しばらくして――

紀子(恵美)は目をパチパチと開いて、薄暗い天井を見つめていた。

「だ、だめ。全然眠れないっ!」

これでコップが買えるとを思うと、興奮して眠れない。
幾ら目を閉じていても、全然眠気が襲ってこないのだ。

「あ……そうだ。私の身体、床に置きっぱなしだった」

ふと思い出した紀子(恵美)は電気をつけて部屋を出ると、自分の部屋に入った――
まだ電気が付いたままの部屋に、恵美の身体が大の字になって寝転がっている。

「……ちょっと情けない姿ね」

そう言うと、意識の無い身体をベッドの上に移動させるために、両脇の下から腕を入れて引きずり始めた。

「お、重い……」

自分の身体がこんなに重いと思わなかった紀子(恵美)。
だが、床を引きずりながら何とかベッドに運ぶ事が出来た。
近くで見ると、おでこが薄っすらと膨れていることに気が付く。

「あ〜あ、これってタンコブになっちゃってる?……しばらく残るかな?可哀想な私」

紀子の手を使い、恵美の頬をそっと撫でる。

「ごめんね恵美。
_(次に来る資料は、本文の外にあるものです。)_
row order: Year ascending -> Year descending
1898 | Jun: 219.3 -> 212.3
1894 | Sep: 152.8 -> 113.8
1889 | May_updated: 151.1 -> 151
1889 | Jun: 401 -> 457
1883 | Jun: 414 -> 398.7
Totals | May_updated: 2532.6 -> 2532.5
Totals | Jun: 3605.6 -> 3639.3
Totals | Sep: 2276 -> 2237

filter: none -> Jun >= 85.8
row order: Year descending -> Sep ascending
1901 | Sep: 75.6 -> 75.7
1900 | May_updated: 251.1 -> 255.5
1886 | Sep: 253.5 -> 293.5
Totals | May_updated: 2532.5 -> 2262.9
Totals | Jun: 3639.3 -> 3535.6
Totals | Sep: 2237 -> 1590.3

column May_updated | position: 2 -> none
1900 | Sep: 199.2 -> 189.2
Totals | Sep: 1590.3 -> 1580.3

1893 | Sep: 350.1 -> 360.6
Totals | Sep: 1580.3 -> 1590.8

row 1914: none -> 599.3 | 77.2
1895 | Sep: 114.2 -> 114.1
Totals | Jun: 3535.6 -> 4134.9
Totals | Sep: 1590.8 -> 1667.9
お姉ちゃんが全部悪いの。だから明日はお姉ちゃんが高平重則さまのコップを買ってきてあげるから」

白々しく紀子の口調を真似した恵美。
そう言った本人も、本当に紀子が言っている感じがして不思議な感じだ。

「ゆっくり寝てていいんだよ。おやすみ恵美」

チュッとおでこにキスをした紀子(恵美)。

「痛かったかな?でも意識は無いから何とも思わないんだろうなぁ」

表情に変化を見せない恵美を見て、そう思った紀子(恵美)。
それにしても、他人の目から見た自分というのは何となく変な感じだ。
鏡で見る姿や、ビデオで見る姿とはまた違った雰囲気。
それは、自分の意思や行動とは無関係な状態にあるからかもしれない。
自分なのに、他人になった気分。

「これが本当の私なのよね〜」

なんていいながら、冗談半分で胸を揉んでみる。
紀子の手で揉んだ胸の感触は、自分の手で揉んだ感触とは少し違うような……何故か、ちょっと柔らかい感じ出した。
パジャマの上から、何度かムニュムニュと揉む。
表情を変えない恵美は、まるで精巧に作られたマネキンのようだった。
でも、その肌のぬくもりはマネキンには無いもの。
確かに恵美の身体なのだ。

「……自分の胸を揉んでるだけなのに……お姉ちゃんの身体が疼いてるみたい……」

恵美の胸を揉んでいるうちに、紀子の身体が反応し始めたようだ。
ちょっとエッチな気分になる。

「お姉ちゃん、もしかして生理前だったのかな?それとも私、もしかしてレズっ気があるとか……」

身体がちょっと熱くなり、鼓動が早くなった紀子(恵美)。

「こ、こんなことしたら……もっと感じるのかな……」

少しの興味で、意識の無い恵美のパジャマのボタンと、ブラジャーのフロントホックを外してみた。
重力のせいで、お椀が少し潰れたようになっている恵美の胸。
その胸を直接揉んだ紀子(恵美)は、ゆっくりと顔を近づけて乳首をペロンと舐めた。

「…………」

こんな事するの、やっぱり恥ずかしい。
だから自分はレズじゃないんだ。
そう思った紀子(恵美)は、口に乳首を含むと舌を使って転がし始めた。
たまに乳首に吸い付いてみる。

すると、意識の無い恵美の身体は、少しずつ変化していった。
もちろん表情は変わらないのだが、口に含んでいる乳首が勃起したのだ。

「……私の身体、意識が無くても感じてるんだ……」

更に乳首を刺激する。
自分がされたら気持ちがいいように。
何もしていないもう片方の乳首も、自然に勃起している。

「私の身体ってこんなにいやらしかったのかな?」

意識が無くても感じている自分の身体の反応に、そんな事を思った紀子(恵美)。
しばらく続けているうちに、紀子の下半身が切なくなったことを感じた。

「…………」

紀子(恵美)は自分の身体への悪戯をやめると、紀子の部屋に戻った。
しんと静まり返った部屋。
ドクッ、ドクッという紀子の心臓の音が聞こえてきそうだ。